--- WORK INSTRUCTION ---
Only the lines below starting at the one that contains "balance: 13186.05 -> 13366.49" and ending at the one that contains "total: 1954.15 -> 1819.79" are to be reproduced, exactly and with both ends kept.

#### DATA RECORDS

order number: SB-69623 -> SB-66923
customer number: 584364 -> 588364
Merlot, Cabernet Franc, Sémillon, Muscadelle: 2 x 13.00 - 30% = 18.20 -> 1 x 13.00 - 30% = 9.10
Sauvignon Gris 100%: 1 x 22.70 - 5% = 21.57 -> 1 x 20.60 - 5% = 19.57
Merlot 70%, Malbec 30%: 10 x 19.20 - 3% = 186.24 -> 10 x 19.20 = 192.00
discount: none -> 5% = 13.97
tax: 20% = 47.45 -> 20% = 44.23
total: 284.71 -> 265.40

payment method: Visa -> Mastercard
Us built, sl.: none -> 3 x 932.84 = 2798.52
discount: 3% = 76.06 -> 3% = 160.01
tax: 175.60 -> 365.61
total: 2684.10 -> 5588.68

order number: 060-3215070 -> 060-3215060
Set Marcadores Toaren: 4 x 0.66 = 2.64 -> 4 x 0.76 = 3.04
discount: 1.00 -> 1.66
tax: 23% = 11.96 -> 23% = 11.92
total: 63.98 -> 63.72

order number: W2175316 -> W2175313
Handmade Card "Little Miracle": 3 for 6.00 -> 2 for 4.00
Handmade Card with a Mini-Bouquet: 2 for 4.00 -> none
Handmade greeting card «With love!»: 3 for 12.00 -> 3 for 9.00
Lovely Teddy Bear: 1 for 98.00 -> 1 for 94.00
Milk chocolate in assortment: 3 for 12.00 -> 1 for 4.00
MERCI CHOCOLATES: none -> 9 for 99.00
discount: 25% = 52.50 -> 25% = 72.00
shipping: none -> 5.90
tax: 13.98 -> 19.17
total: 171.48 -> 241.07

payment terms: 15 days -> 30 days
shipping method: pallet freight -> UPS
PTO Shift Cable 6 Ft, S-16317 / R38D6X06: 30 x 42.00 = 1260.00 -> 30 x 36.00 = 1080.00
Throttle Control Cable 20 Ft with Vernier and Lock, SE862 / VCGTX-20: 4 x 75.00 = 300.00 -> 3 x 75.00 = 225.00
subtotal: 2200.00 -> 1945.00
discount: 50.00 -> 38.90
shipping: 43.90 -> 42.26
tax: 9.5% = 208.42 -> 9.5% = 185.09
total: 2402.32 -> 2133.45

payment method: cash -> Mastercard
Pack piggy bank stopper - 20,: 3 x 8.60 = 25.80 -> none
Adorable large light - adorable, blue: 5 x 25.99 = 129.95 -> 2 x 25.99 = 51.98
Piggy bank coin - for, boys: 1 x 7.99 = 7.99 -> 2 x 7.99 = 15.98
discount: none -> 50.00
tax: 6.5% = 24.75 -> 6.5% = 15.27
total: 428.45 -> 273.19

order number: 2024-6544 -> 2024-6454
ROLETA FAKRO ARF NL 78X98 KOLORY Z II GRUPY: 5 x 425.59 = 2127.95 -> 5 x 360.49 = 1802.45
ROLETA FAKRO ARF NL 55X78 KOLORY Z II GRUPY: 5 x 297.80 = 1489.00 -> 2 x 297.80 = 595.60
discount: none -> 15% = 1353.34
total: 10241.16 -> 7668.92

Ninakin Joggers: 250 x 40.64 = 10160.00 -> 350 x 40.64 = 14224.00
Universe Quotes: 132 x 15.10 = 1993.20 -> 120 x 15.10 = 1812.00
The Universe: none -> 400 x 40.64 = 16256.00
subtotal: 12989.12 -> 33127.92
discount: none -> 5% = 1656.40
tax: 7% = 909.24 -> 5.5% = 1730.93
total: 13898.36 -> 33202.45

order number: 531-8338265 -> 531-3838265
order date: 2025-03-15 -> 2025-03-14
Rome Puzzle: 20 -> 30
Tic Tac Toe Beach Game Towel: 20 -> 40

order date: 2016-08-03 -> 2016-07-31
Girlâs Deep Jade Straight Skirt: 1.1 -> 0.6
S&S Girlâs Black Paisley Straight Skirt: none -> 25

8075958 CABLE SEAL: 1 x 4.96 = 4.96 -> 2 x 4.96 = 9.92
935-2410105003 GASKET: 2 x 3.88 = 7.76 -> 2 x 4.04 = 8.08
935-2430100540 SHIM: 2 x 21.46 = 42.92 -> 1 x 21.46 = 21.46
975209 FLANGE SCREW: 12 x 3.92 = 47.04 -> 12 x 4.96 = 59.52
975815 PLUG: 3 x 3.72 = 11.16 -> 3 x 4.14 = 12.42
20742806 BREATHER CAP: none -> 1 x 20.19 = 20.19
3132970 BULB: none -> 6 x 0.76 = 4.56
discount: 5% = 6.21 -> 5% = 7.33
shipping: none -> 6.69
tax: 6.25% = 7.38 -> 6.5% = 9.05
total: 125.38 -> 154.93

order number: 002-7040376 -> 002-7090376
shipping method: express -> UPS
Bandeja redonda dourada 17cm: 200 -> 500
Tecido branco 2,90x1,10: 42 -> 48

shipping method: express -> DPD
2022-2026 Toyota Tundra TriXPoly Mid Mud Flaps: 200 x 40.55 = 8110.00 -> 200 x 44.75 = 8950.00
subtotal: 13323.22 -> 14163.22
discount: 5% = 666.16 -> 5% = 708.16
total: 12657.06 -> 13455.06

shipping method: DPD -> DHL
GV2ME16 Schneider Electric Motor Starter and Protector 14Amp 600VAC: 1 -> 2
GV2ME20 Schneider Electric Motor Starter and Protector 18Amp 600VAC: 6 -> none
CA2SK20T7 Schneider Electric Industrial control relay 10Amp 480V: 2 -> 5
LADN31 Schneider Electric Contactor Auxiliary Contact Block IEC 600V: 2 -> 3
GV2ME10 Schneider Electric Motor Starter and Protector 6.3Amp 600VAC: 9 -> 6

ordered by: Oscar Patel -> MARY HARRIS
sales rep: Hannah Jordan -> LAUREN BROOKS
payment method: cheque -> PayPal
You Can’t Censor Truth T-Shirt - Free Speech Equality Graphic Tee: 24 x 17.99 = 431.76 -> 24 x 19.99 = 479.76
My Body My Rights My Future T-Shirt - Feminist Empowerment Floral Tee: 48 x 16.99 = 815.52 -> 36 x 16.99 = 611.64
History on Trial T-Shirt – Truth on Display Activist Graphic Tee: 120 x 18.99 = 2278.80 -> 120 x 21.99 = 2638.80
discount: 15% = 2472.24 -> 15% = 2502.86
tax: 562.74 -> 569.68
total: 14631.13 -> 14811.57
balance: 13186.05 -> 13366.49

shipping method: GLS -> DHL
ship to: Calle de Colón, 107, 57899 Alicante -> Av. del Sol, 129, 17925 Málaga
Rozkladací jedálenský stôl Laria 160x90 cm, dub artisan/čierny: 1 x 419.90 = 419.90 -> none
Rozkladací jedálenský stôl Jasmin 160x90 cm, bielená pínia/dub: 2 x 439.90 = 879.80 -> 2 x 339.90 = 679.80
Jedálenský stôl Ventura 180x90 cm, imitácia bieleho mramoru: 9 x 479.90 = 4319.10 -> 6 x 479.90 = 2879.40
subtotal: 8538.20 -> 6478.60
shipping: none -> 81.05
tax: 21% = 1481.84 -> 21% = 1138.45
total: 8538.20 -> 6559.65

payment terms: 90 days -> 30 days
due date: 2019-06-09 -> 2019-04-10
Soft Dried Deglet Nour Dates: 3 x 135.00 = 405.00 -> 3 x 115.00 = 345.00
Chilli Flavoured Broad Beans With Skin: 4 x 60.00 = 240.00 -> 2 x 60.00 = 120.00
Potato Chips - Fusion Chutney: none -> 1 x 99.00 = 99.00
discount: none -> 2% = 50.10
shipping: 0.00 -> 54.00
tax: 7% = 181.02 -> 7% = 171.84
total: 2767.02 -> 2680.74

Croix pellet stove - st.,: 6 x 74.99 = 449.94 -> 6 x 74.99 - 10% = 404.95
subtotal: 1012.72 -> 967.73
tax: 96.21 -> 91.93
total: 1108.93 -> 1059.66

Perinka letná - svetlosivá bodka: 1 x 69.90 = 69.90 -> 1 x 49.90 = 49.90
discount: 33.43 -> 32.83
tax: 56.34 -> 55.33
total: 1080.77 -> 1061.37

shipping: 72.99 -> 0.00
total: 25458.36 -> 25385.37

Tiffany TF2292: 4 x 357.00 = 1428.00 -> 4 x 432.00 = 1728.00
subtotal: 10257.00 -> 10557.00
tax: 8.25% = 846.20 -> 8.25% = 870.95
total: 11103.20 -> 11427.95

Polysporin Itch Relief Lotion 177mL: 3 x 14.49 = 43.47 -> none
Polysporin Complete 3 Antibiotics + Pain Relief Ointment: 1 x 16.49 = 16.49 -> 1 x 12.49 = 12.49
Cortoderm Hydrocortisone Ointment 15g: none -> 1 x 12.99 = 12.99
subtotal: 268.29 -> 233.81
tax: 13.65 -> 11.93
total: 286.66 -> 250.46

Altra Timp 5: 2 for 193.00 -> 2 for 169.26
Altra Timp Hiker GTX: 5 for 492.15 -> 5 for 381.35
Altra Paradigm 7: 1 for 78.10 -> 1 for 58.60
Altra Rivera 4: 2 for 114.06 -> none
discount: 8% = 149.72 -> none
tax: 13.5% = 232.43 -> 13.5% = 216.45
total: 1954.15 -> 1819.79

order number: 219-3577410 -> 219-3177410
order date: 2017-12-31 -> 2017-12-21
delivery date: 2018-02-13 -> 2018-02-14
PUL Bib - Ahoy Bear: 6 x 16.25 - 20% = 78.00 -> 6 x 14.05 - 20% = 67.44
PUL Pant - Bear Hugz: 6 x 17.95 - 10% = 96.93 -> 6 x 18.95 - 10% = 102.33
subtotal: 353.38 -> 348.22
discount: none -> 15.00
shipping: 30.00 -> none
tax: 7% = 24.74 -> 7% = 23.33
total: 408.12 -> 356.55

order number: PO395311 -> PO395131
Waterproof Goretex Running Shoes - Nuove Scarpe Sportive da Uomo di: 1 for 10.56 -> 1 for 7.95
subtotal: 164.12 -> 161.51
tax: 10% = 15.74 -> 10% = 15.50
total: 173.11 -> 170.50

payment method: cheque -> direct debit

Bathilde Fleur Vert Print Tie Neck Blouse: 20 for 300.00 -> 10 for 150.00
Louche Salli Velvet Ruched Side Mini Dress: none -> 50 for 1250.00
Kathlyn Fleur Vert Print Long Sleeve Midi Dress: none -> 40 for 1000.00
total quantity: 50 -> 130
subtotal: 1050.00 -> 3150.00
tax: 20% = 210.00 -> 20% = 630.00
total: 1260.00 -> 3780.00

########

--- ANSWER SPACE ---
balance: 13186.05 -> 13366.49

shipping method: GLS -> DHL
ship to: Calle de Colón, 107, 57899 Alicante -> Av. del Sol, 129, 17925 Málaga
Rozkladací jedálenský stôl Laria 160x90 cm, dub artisan/čierny: 1 x 419.90 = 419.90 -> none
Rozkladací jedálenský stôl Jasmin 160x90 cm, bielená pínia/dub: 2 x 439.90 = 879.80 -> 2 x 339.90 = 679.80
Jedálenský stôl Ventura 180x90 cm, imitácia bieleho mramoru: 9 x 479.90 = 4319.10 -> 6 x 479.90 = 2879.40
subtotal: 8538.20 -> 6478.60
shipping: none -> 81.05
tax: 21% = 1481.84 -> 21% = 1138.45
total: 8538.20 -> 6559.65

payment terms: 90 days -> 30 days
due date: 2019-06-09 -> 2019-04-10
Soft Dried Deglet Nour Dates: 3 x 135.00 = 405.00 -> 3 x 115.00 = 345.00
Chilli Flavoured Broad Beans With Skin: 4 x 60.00 = 240.00 -> 2 x 60.00 = 120.00
Potato Chips - Fusion Chutney: none -> 1 x 99.00 = 99.00
discount: none -> 2% = 50.10
shipping: 0.00 -> 54.00
tax: 7% = 181.02 -> 7% = 171.84
total: 2767.02 -> 2680.74

Croix pellet stove - st.,: 6 x 74.99 = 449.94 -> 6 x 74.99 - 10% = 404.95
subtotal: 1012.72 -> 967.73
tax: 96.21 -> 91.93
total: 1108.93 -> 1059.66

Perinka letná - svetlosivá bodka: 1 x 69.90 = 69.90 -> 1 x 49.90 = 49.90
discount: 33.43 -> 32.83
tax: 56.34 -> 55.33
total: 1080.77 -> 1061.37

shipping: 72.99 -> 0.00
total: 25458.36 -> 25385.37

Tiffany TF2292: 4 x 357.00 = 1428.00 -> 4 x 432.00 = 1728.00
subtotal: 10257.00 -> 10557.00
tax: 8.25% = 846.20 -> 8.25% = 870.95
total: 11103.20 -> 11427.95

Polysporin Itch Relief Lotion 177mL: 3 x 14.49 = 43.47 -> none
Polysporin Complete 3 Antibiotics + Pain Relief Ointment: 1 x 16.49 = 16.49 -> 1 x 12.49 = 12.49
Cortoderm Hydrocortisone Ointment 15g: none -> 1 x 12.99 = 12.99
subtotal: 268.29 -> 233.81
tax: 13.65 -> 11.93
total: 286.66 -> 250.46

Altra Timp 5: 2 for 193.00 -> 2 for 169.26
Altra Timp Hiker GTX: 5 for 492.15 -> 5 for 381.35
Altra Paradigm 7: 1 for 78.10 -> 1 for 58.60
Altra Rivera 4: 2 for 114.06 -> none
discount: 8% = 149.72 -> none
tax: 13.5% = 232.43 -> 13.5% = 216.45
total: 1954.15 -> 1819.79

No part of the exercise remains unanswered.